Illustratrice anglaise. Née dans une famille cossue de l'industrie textile, Beatrix Potter vit une enfance contrainte et étouffée où, seuls, les séjours estivaux dans la campagne anglaise lui procurent détente et évasion. Très tôt, elle se livre à une observation minutieuse de la faune et de la flore, à des dissections, à l'élevage de très nombreux animaux. Cette proximité animale, source d'émerveillement, atténue sa solitude affective et constitue pour elle une activité compensatoire qui orientera son besoin créatif. Avec son père, elle s'initie à la photographie, fréquente les musées, découvre les dessins de l'illustrateur Randolph Caldecott, qu'elle rêve d'imiter. Peu à peu, elle établit des contacts avec des enfants de son entourage en leur envoyant des lettres illustrées de nombreux dessins à l'encre d'animaux. Elle capte l'intérêt de son public enfantin grâce à ses histoires centrées sur les lapins, les écureuils, les souris, mais il s'écoulera sept années entre les aventures épistolaires de Pierre Lapin et leur mise en forme définitive : la première publication à compte d'auteur témoigne d'une volonté étonnante, compte tenu de la rigidité des principes concernant l'émancipation d'une fille de bonne famille.

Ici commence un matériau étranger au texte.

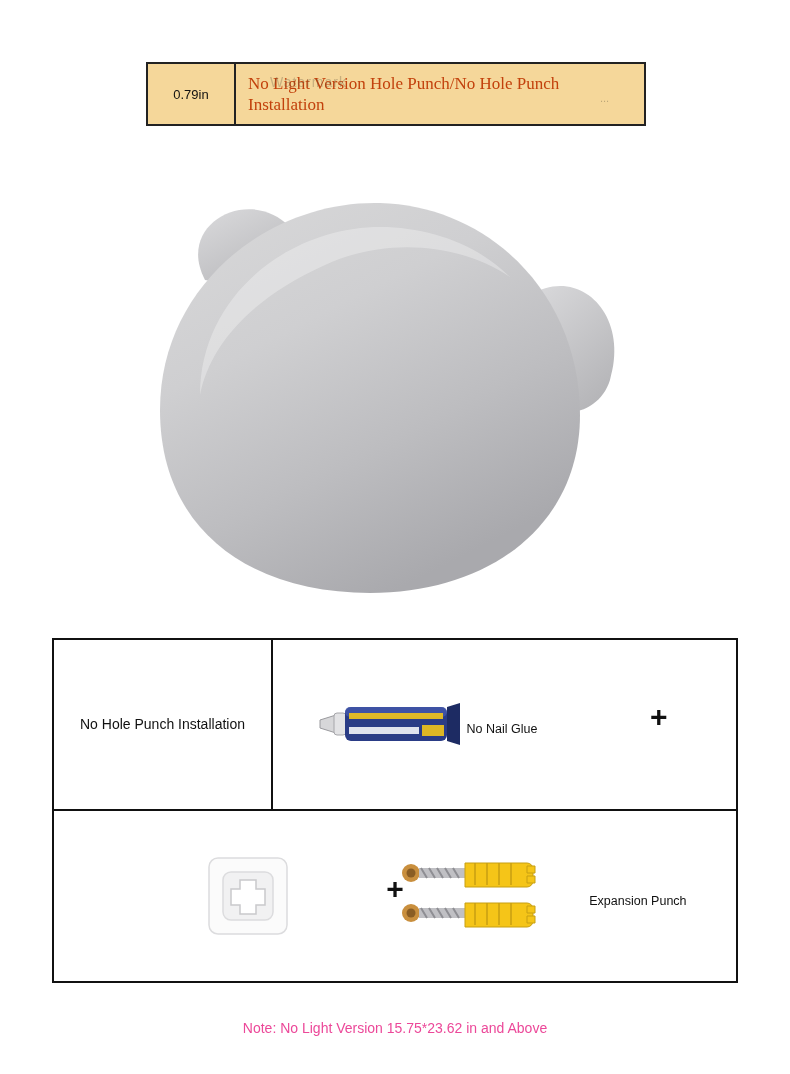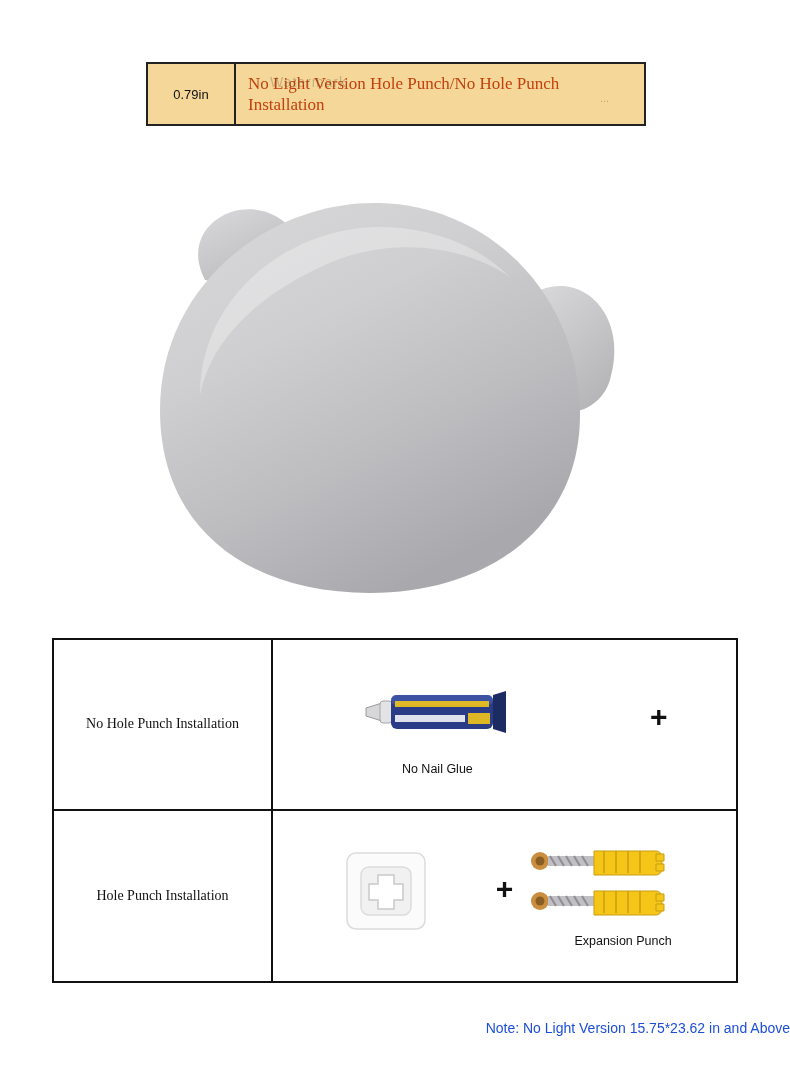--- a/index.html
+++ b/index.html
@@ -112,7 +112,6 @@
     color: #111111;
     box-sizing: border-box;
     padding: 0 0;
-    font-family: Liberation Serif, serif;
   }
   .tcell-items {
     flex: 1 1 auto;

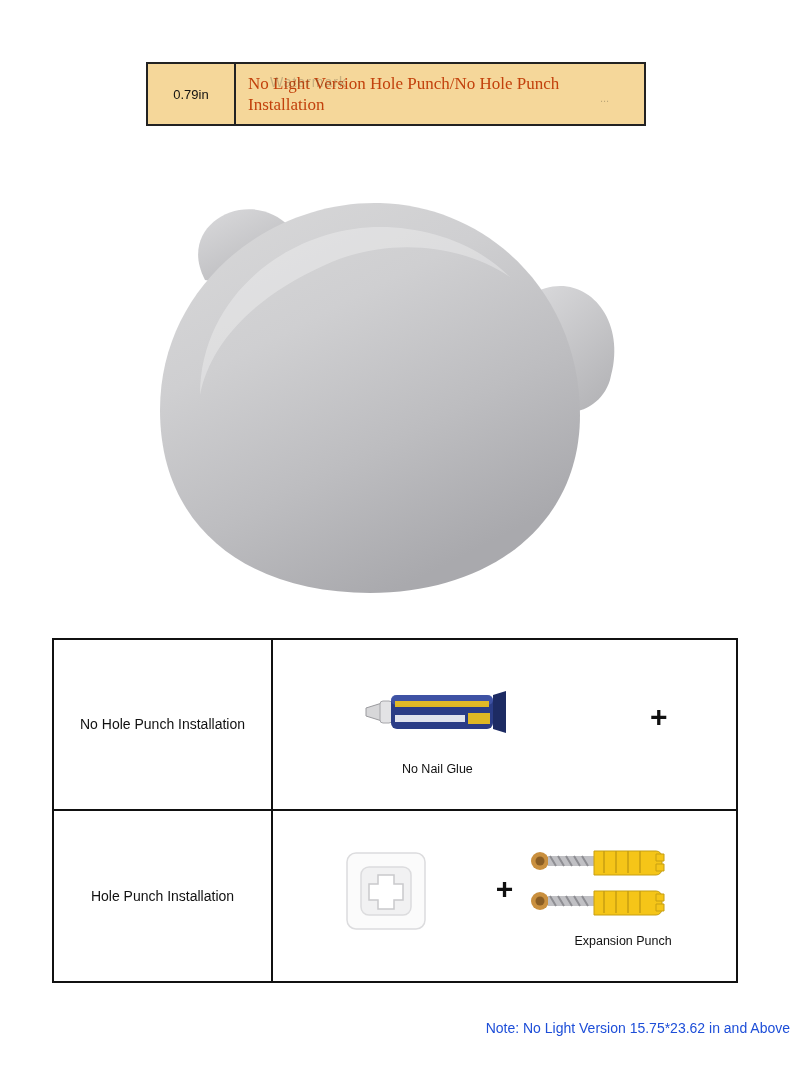--- a/index.html
+++ b/index.html
@@ -123,7 +123,7 @@
   }
   .item {
     display: flex;
-    flex-direction: column;
+    flex-direction: row;
     align-items: center;
     justify-content: flex-end;
     width: 200px;

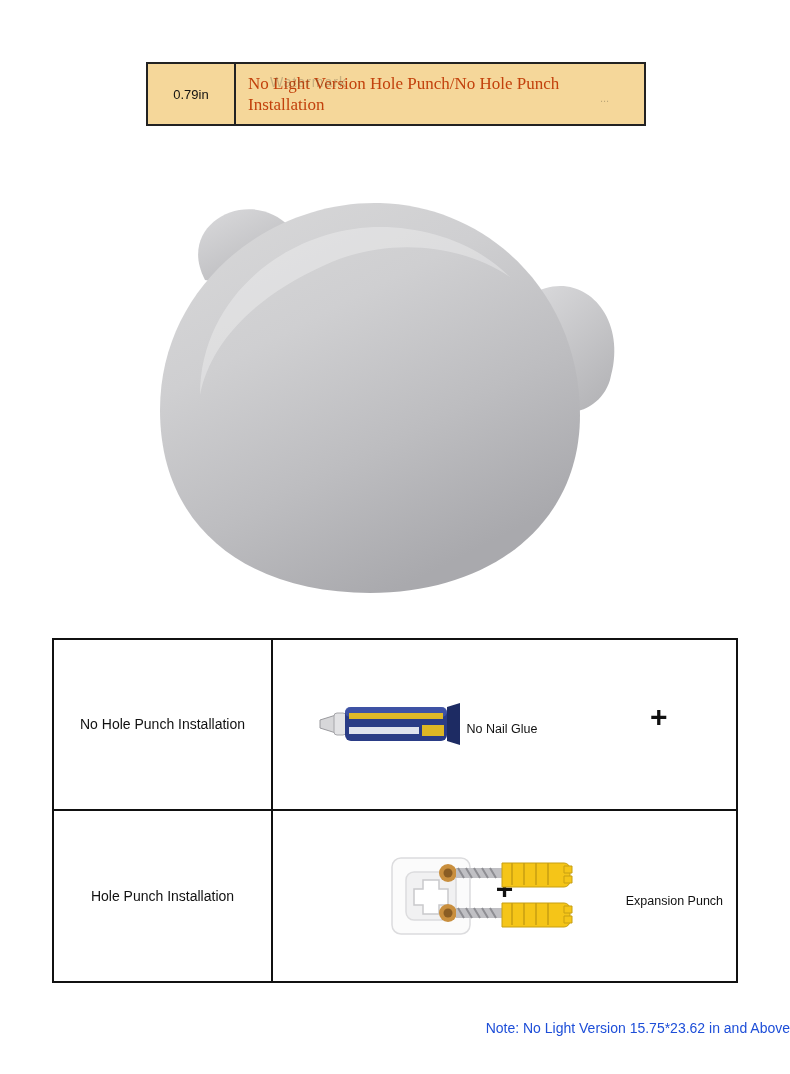--- a/index.html
+++ b/index.html
@@ -232,7 +232,6 @@
   </div>
 
   <div class="trow">
-    <div class="tcell-label">Hole Punch Installation</div>
     <div class="tcell-items">
 
       <div class="item">

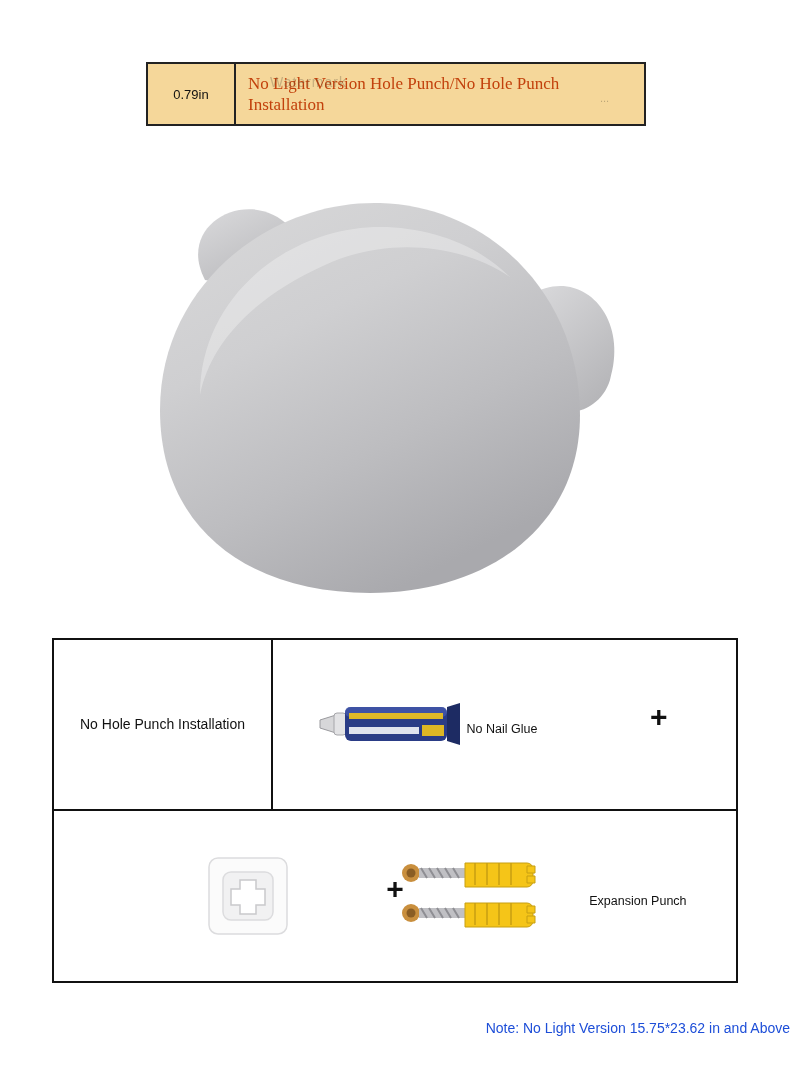--- a/index.html
+++ b/index.html
@@ -155,9 +155,9 @@
     left: 0;
     top: 1020px;
     width: 790px;
-    text-align: right;
+    text-align: center;
     font-size: 14px;
-    color: #1d4ed8;
+    color: #ec4899;
   }
 </style>
 </head>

La rencontre avec la famille Warne, éditeurs spécialisés dans le livre d'enfant, sera décisive dans l'entreprise de Beatrix Potter, qui trouvera auprès d'eux les encouragements nécessaires. The Tale of Peter Rabbit (1902) est le premier d'une série de vingt volumes produits en douze ans ; il atteint d'emblée le style qui fera le succès durable de l'auteur. Le livre est de petit format (14 cm × 10 cm), d'une mise en pages toute classique avec une aquarelle sur la page de gauche et un texte court mais aux mots choisis sur celle de droite. Les centaines de croquis, aquarelles, schémas, observations accumulés pendant si longtemps constituent un matériau documentaire inépuisable dans l'élaboration minutieuse et passionnée de cette comédie animale en miniature. L'anthropomorphisme est donné d'emblée, tout en délicatesse et tempéré par la drôlerie des détails, comme les oreilles basses des deux lapins corrigés par Monsieur Lapin père, qui arbore la mine satisfaite du bon bourgeois bedonnant, une salade sous le bras. Si les animaux sont habillés, le vêtement s'intègre avec naturel dans l'image sans jurer avec l'environnement : vestes, sabots, pantalons sont un complément souplement ajusté et aux coloris discrets. L'humanité des protagonistes est suggérée par des attitudes calquées sur celles des enfants : le frontispice de Pierre Lapin annonce le dénouement de l'histoire, et on n'aperçoit du héros que le bout des oreilles dépassant du drap pour échapper à la cuillerée de camomille de Mère Lapin. Quand Jeannot Lapin veut entraîner son cousin dans une expédition gourmande (The Tale of Benjamin Bunny, 1904), Pierre est représenté dans une attitude proprement enfantine, le menton appuyé sur les genoux.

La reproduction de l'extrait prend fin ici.